I want to talk about the three critical public policies that low-income women told us they need. I should say that our Ontario campaign did a project in 11 communities across the province, everywhere from Pembroke to Windsor, Ottawa, Toronto, the suburbs, Sault Ste. Marie, including aboriginal communities, and many of our newcomer communities in the GTA.
They were all low-income women. Some relied mostly on social assistance, and some on a combination of that and work. Some were in various stages of paid employment. They said they needed three things. They needed income security. They needed to know that they were somehow going to be able to balance that budget each month, pay the rent, feed the children, and if they were lucky have some choices.
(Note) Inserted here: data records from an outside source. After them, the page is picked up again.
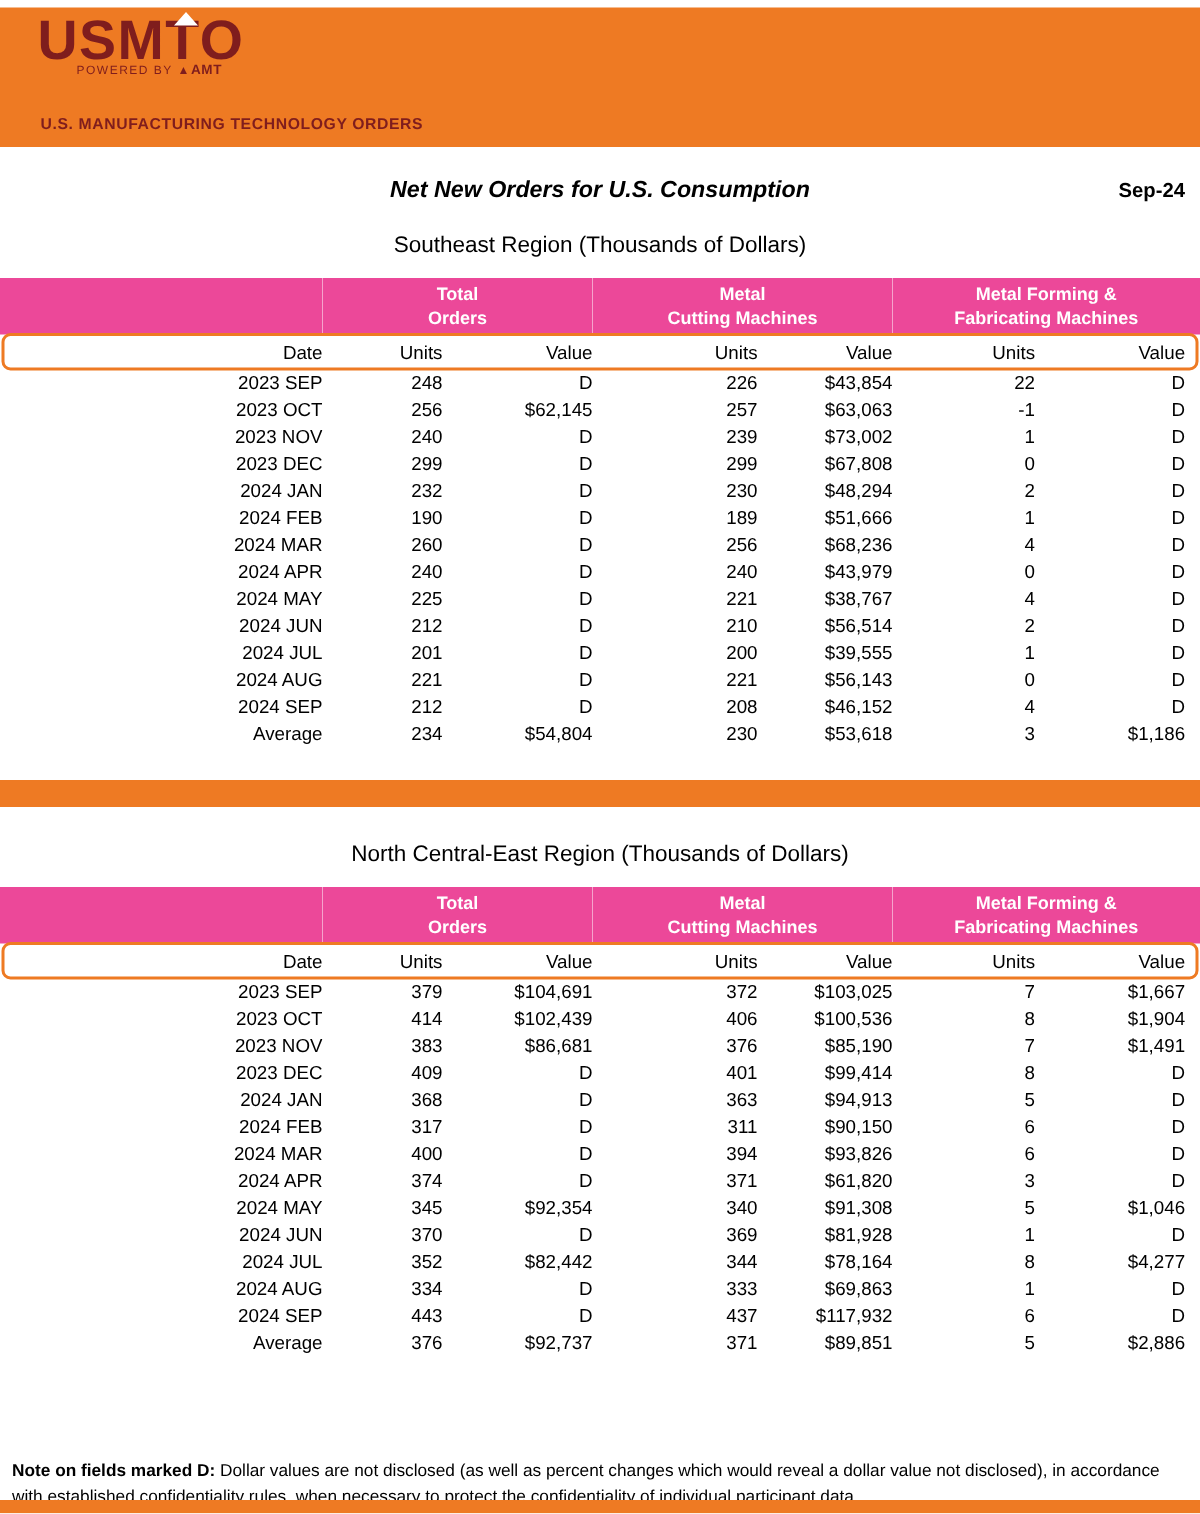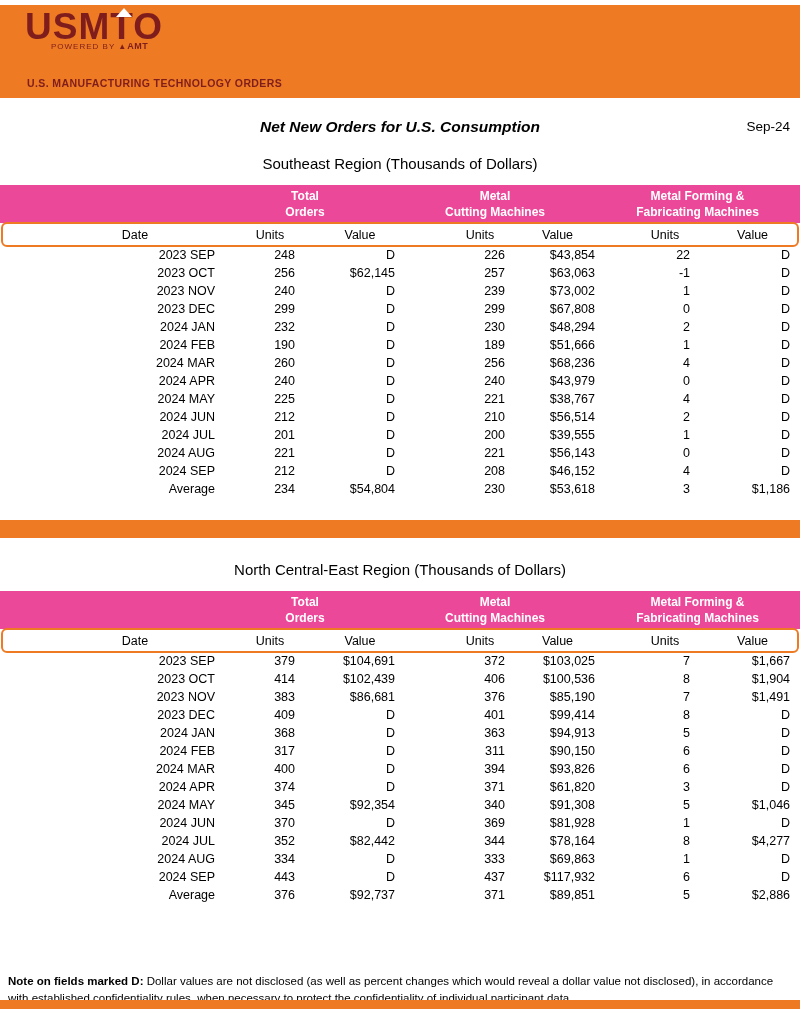--- a/index.html
+++ b/index.html
@@ -13,35 +13,35 @@
   .logo-caret { position:absolute; left:116px; top:3px; width:0; height:0;
                 border-left:8px solid transparent; border-right:8px solid transparent; border-bottom:9px solid #fff; }
   .powered { position:absolute; left:27px; top:36px; font-size:8px; letter-spacing:1px;padding-left:24px; }
   .powered .amt { font-weight:bold; font-size:9px; letter-spacing:0.5px; }
   .powered .tri { font-size:8px; }
   .tagline { position:absolute; left:27px; bottom:9px; font-size:10.5px; font-weight:bold; letter-spacing:0.4px; }
 
   
   .title-row { position:relative; padding-top:118px; height:138px; }
   .doc-title { text-align:center; font-size:15.5px; font-weight:bold; font-style:italic; }
-  .report-date { position:absolute; right:10px; top:119px; font-size:13.5px; }
+  .report-date { position:absolute; right:10px; top:119px; font-size:13.5px;font-weight:bold; }
 
   
   .region-title { text-align:center; font-size:15px; font-weight:normal; }
   .rt1 { margin-top:17px; }
   .rt2 { margin-top:23px; }
 
   
   .table-wrap { position:relative; margin-top:13px; width:800px; }
   table.data-table { border-collapse:collapse; table-layout:fixed; width:800px; }
   .data-table th, .data-table td { overflow:hidden; white-space:nowrap; }
   .group-row th { background:#ec4899; color:#fff; font-size:12px; font-weight:bold;
                   height:38px; text-align:center; vertical-align:middle; line-height:1.35; }
   .sub-row th { height:23px; font-size:12.5px; font-weight:normal; color:#000;
-                text-align:center; vertical-align:middle; background:#fff; }
+                text-align:right; vertical-align:middle; background:#fff; }
   .sub-row .h0 { padding-left:55px; }
   .sub-row .h1 { padding-left:30px; }
   .sub-row .h2 { padding-left:30px; }
   .sub-row .h3 { padding-left:60px; }
   .sub-row .h4 { padding-left:15px; }
   .sub-row .h5 { padding-left:45px; }
   .sub-row .h6 { padding-left:25px; padding-right:10px; }
   .sub-outline { position:absolute; left:1px; right:1px; top:37px; height:25px;
                  border:2px solid #EE7A23; border-radius:6px; pointer-events:none; }
   .data-table tbody td { height:18px; font-size:12.5px; text-align:right; vertical-align:middle; }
I want to emphasize that public programs play an extremely important role, because as we know, the labour market does not distinguish between women who are parents and women who are not. Programs like the Canada child tax benefit, the GST credit, the UCCB, and employment insurance help prevent families from falling into poverty. They help give some support during periods of economic instability. There's a chart in our report card—perhaps you'll refer to it at some point—showing that our child and family poverty rate would be much higher if we didn't have a number of the programs I just mentioned.
But a pathway out of poverty for a lone parent today has to include a higher child benefit. Ideally our “back of the envelope” statistics show that a lone parent with one child needs full-time work of somewhere between 32 and 35 hours a week, at least $12 an hour, and a full child benefit of $5,400. So that's a little more than $400 a month, which for some people would help balance off the tax and payroll contributions they make. Right now our benefits are about $3,485 as a maximum for the first child, and we want to see that go up.
We know that low- and modest-income women need that money to live on. That money goes back into communities in the form of rent; high child care fees, if they're lucky enough to have child care; food; if they can, maybe some recreation expenses; and of course, clothing. So we're going to recommend that the enhanced child benefit for low-income families go up to $5,400. Of course, that's a progressive benefit, where if you have less, you get more. Yet it would cover about 90% of all children. If you have a higher income you would get less benefit, but it does recognize parenting.
Parents and mothers also told us they needed more and better affordable, high-quality child care. Despite some growth in regulated services over the last couple of decades, and Canada's shrinking number of children, the gap between the level of service and the number of children remains far too wide. As you all know, we have one of the highest rates of women in the labour force in the OECD, in the industrialized world, yet we have no well-developed public child care program to respond to that. We have some good examples. We have some important development in Quebec and Manitoba, and some movement in other provinces.
Campaign 2000 partners across the country believe there is an important federal role in early childhood education and care services to set the policy framework and fund some of it. It's in our social development interest. It's in the interest of women's equality, and it's in our economic interest.
You probably saw there was another study last week from Quebec economists showing that the system of les centres de la petite enfance for preschool children in Quebec more than pays for itself as a result of 14 or 15 years of development of the program. A higher rate of women are in the labour force paying more taxes and contributing more actively to the economy, and the child care program has a lot to do with it.